Mother's Day: Originally a Day for Peace
Besides initiating the tradition of Mother's Day, Howe is best known as the author of the words to "The Battle Hymn of the Republic". As a pacifist during the Civil War, she witnessed the devastating effects of the conflict through her work with widows and orphans. In 1870 she wrote the "Mother's Day Proclamation," a call to women to oppose war and to convene to promote peace and be the architects of their family's -- and their own -- political futures. She presented it at international peace conferences in London and Paris , where she lamented the atrocities of not only the American Civil War, but also the Franco-Prussian War.Howe envisioned the first "Mother's Day" as a time for women to gather, grieve and determine a peaceful solution to war.
Howe's 1870 "Mother's Day Proclamation" reads:
Let women now leave all that may be left of home for a great and earnest day of counsel.Let them meet first, as women, to bewail and commemorate the dead.

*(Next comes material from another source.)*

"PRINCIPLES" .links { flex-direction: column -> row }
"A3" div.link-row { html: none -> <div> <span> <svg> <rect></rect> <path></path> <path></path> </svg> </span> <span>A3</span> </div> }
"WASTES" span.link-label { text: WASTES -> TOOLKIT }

Let them solemnly take counsel with each other as to the means / Whereby the great human family can live in peace, / Each bearing after his own time the sacred impress, not of Caesar, / But of God.
In the name of womanhood and humanity, I earnestly ask / That a general congress of women without limit of nationality / May be appointed and held at someplace deemed most convenient / And at the earliest period consistent with its objects, / To promote the alliance of the different nationalities, / The amicable settlement of international questions, / The great and general interests of peace.
"President Woodrow Wilson declared an official national Mother's Day in 1914, approving the Congressional resolution to celebrate the day every year on the second Sunday in May."
If women ran the government, there would be no wars of aggression. Women, for obvious reasons, have no need to prove how big their "equipment" can be.
My oldest grandson is 3-1/2. A year ago, I feared he would end up being drafted to fight the War in Iraq as it entered its 20th year. Now we see "a light at the end of the tunnel," Henry Kissinger's famous words as the War in Vietnam dragged on.
Today, as Bush's poll numbers equal Nixon's at the time of resignation, the President should quit lying to himself and the people and tell us what we already know: This war is no longer winnable because your gang botched it from the beginning.
You, Mr. President, have no credibility left. As a nation, we have little credibility left, thanks to you. We have squandered almost all our goodwill, and over what?
All we are saying is give peace a chance.
And how many soldiers will die on Mother's Day? How many mothers will lose their sons and daughters in Iraq that day?